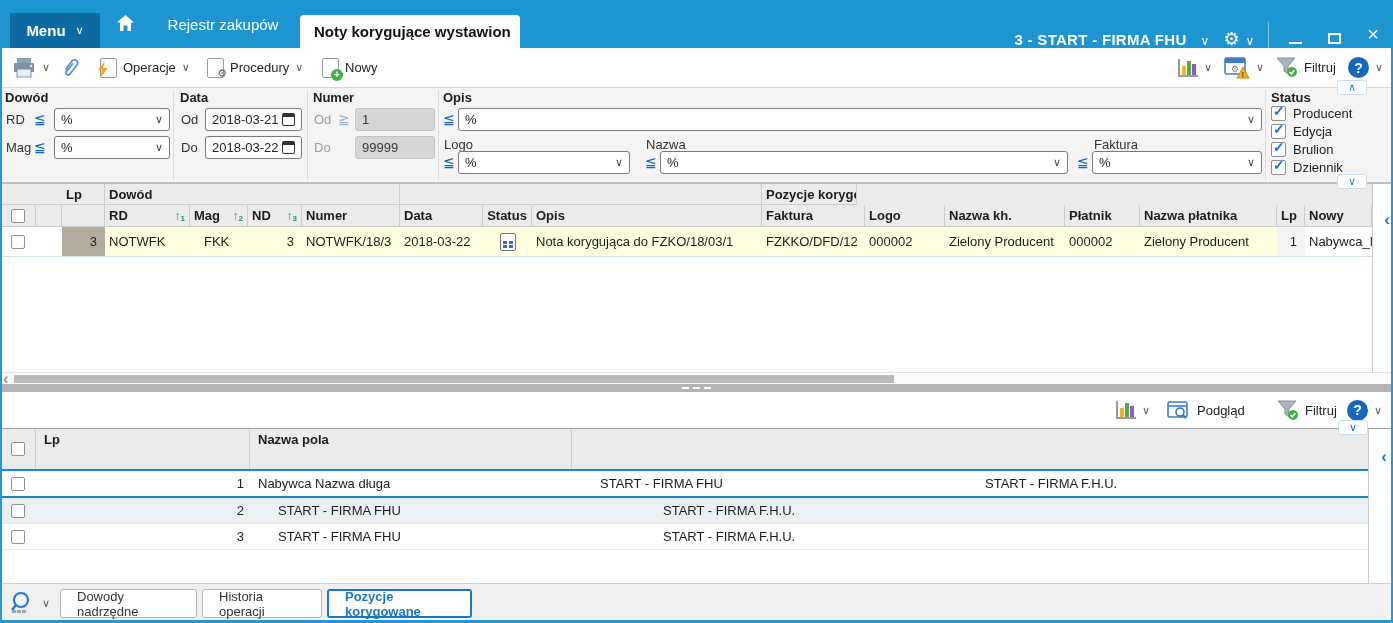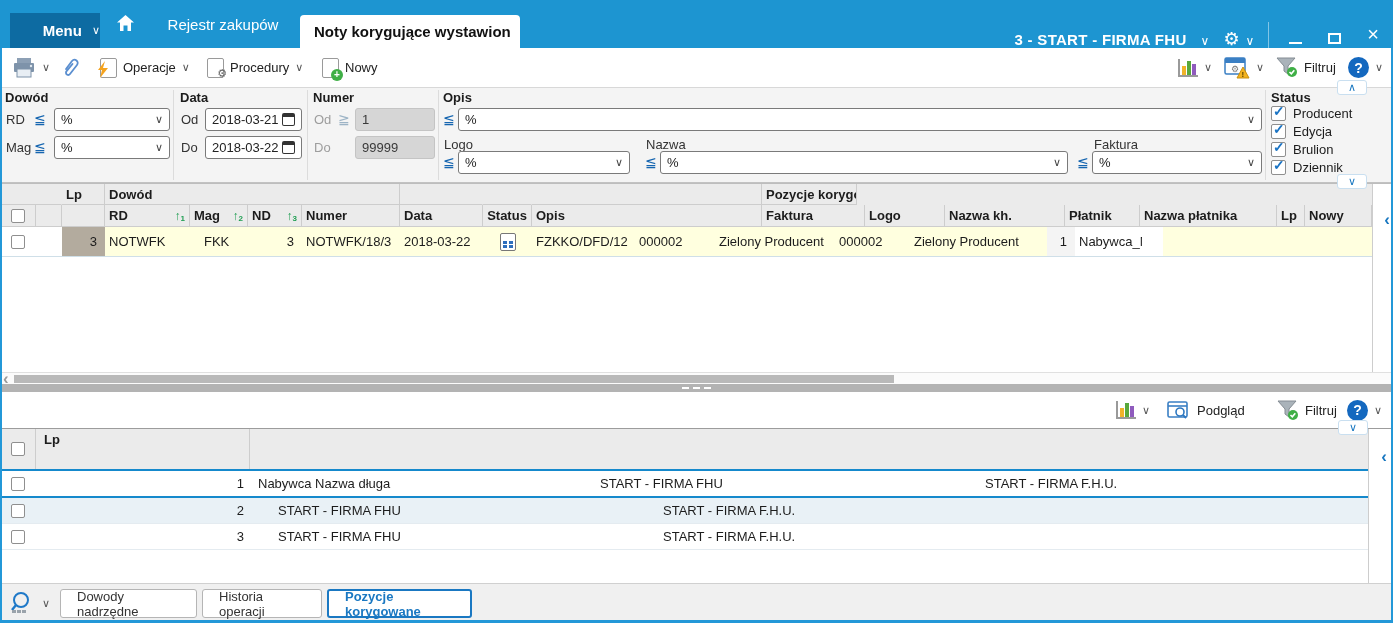"Menu" .menu-btn { justify-content: flex-end -> center }
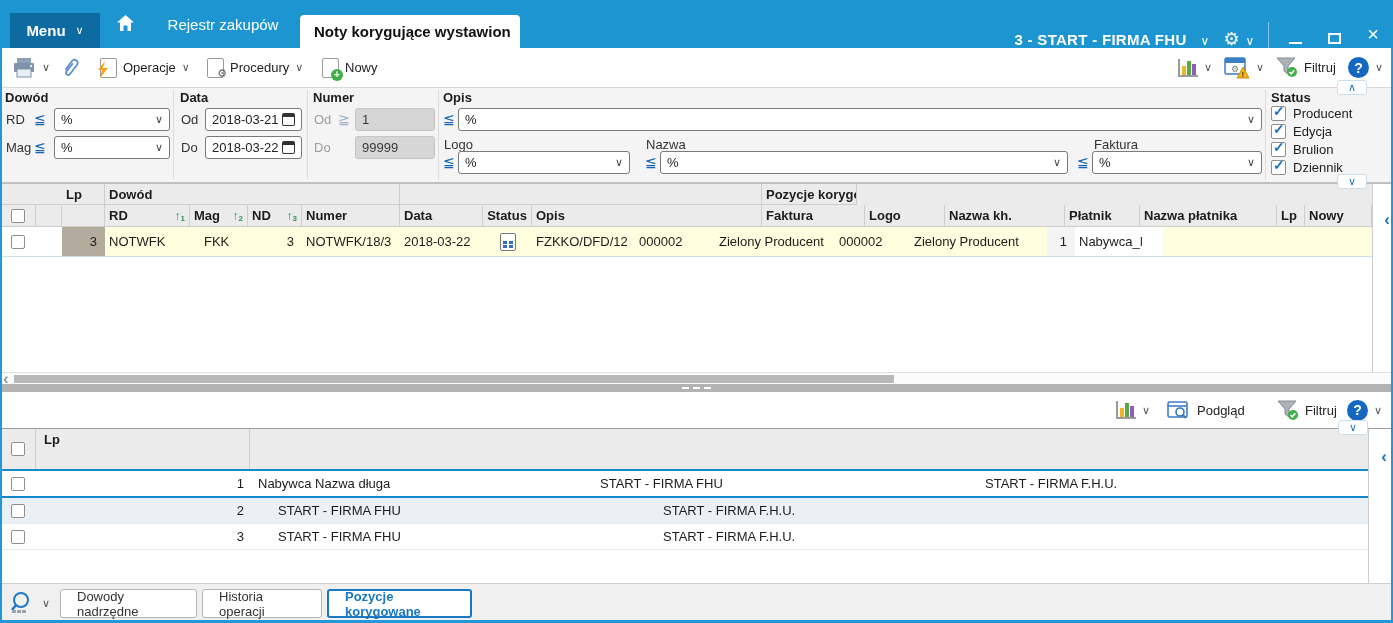"Nota korygująca do FZKO/18/03/1" div.dc { html: none -> <div>Nota korygująca do FZKO/18/03/1</div> }
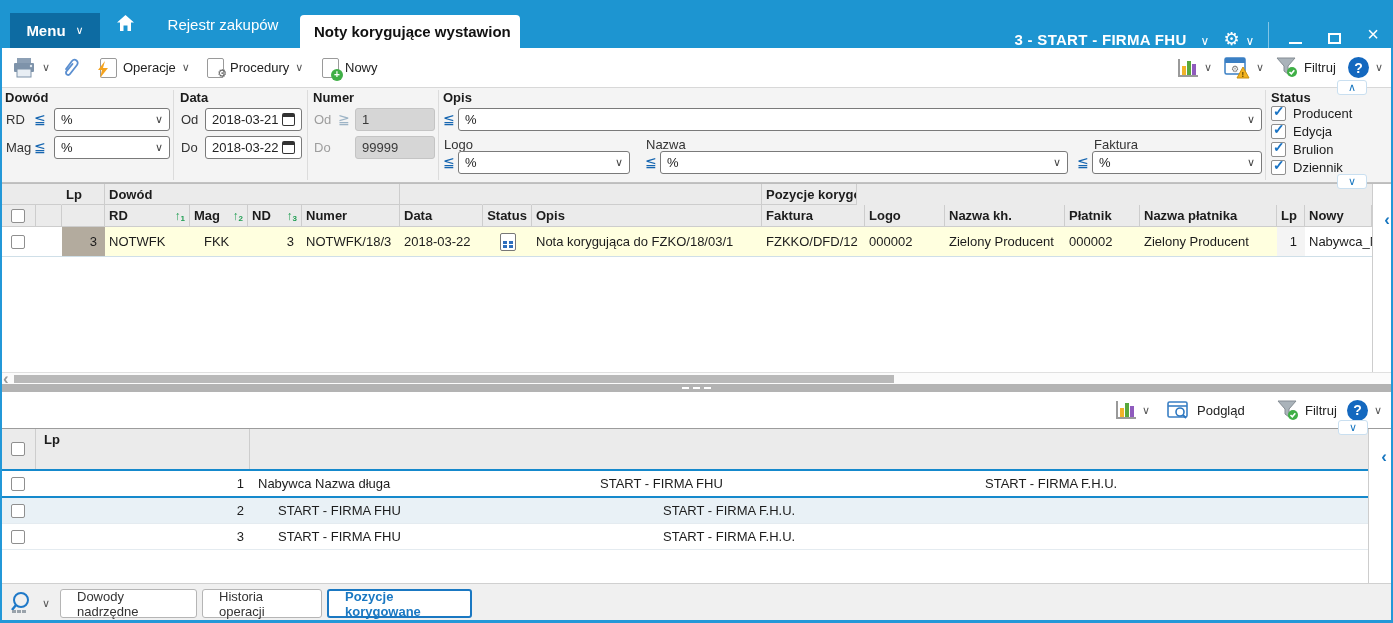"Nazwa pola" div.g2hc { html: none -> <div>Nazwa pola</div> }
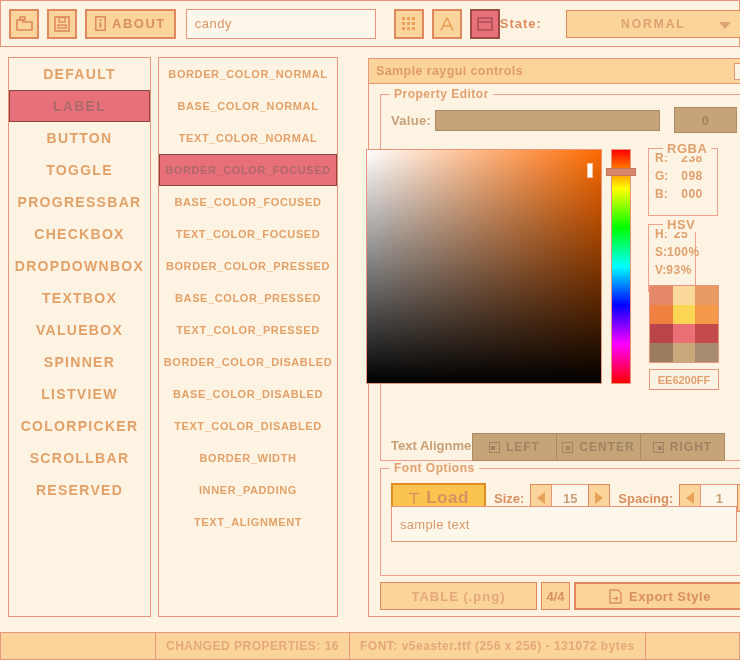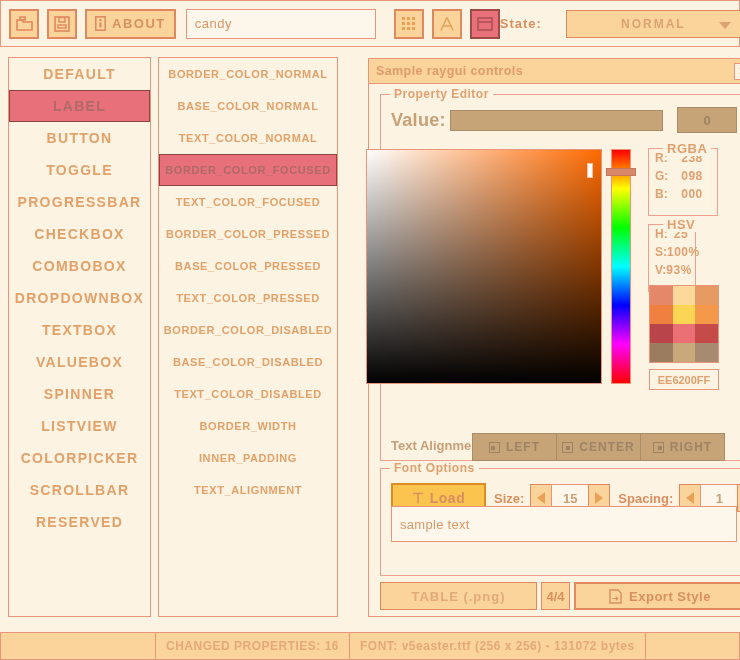"Value:" .cap2 { font-size: 18px -> 13px }
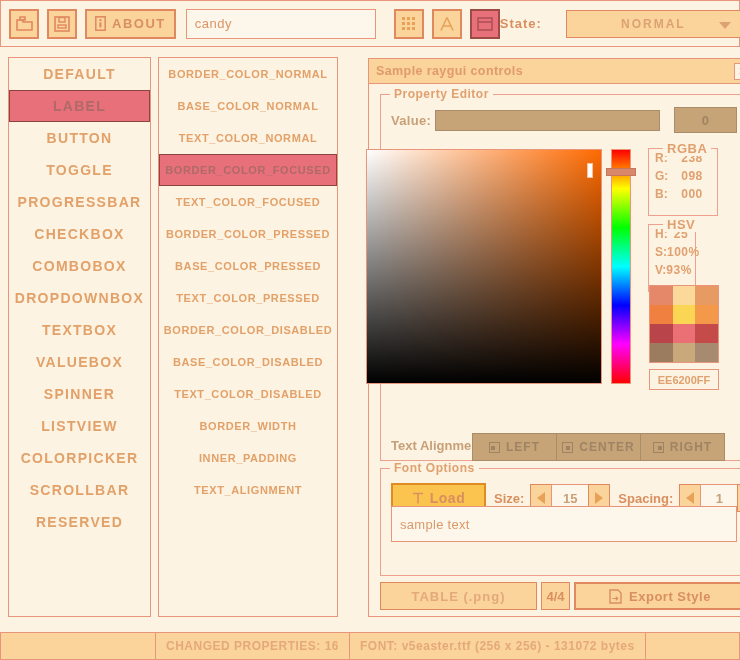"BASE_COLOR_FOCUSED" div.litem { html: none -> <div>BASE_COLOR_FOCUSED</div> }
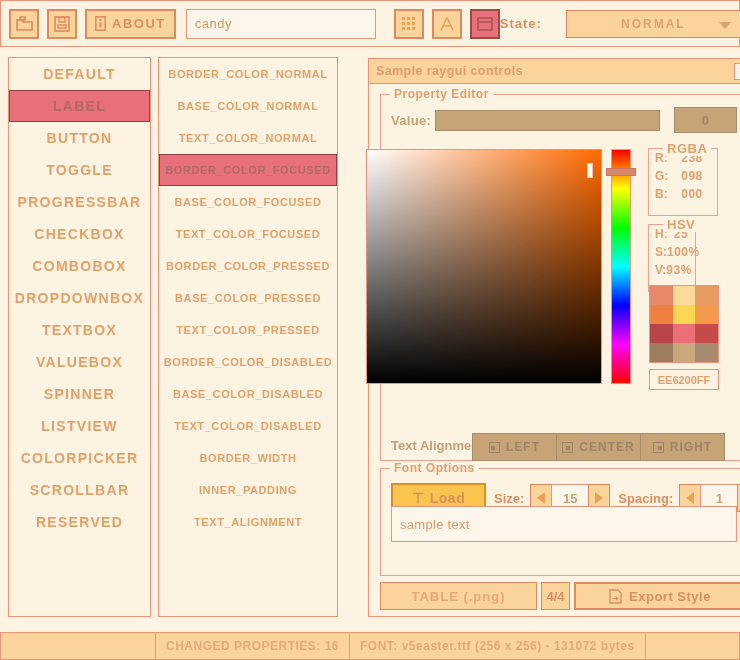"COMBOBOX" div.litem { html: <div>COMBOBOX</div> -> none }
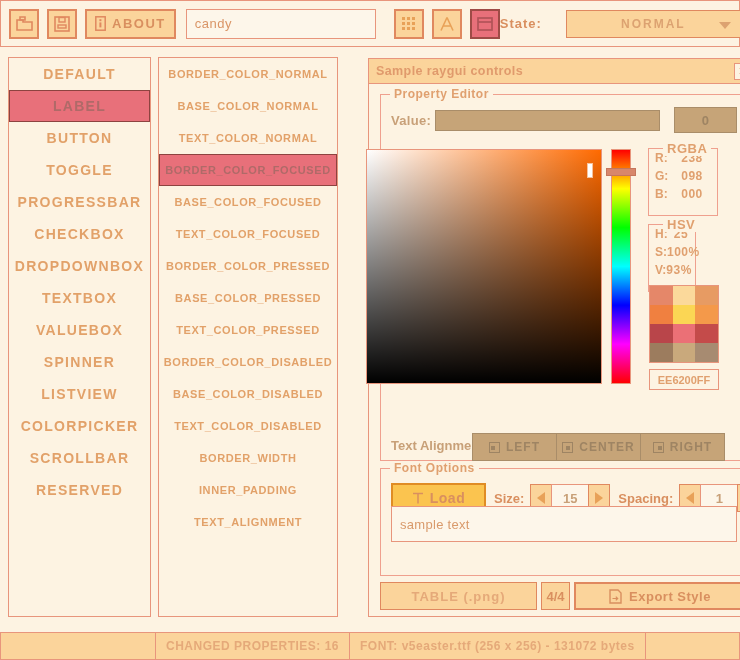"Load" #load-btn { font-size: 14px -> 17px }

§ **The task**
Write out each record exactly as shown, but not its pictures.

§ **Answer to this problem**
"Menu" .menu-btn { justify-content: flex-end -> center }
"Nota korygująca do FZKO/18/03/1" div.dc { html: none -> <div>Nota korygująca do FZKO/18/03/1</div> }
"Nazwa pola" div.g2hc { html: none -> <div>Nazwa pola</div> }
"Value:" .cap2 { font-size: 18px -> 13px }
"BASE_COLOR_FOCUSED" div.litem { html: none -> <div>BASE_COLOR_FOCUSED</div> }
"COMBOBOX" div.litem { html: <div>COMBOBOX</div> -> none }
"Load" #load-btn { font-size: 14px -> 17px }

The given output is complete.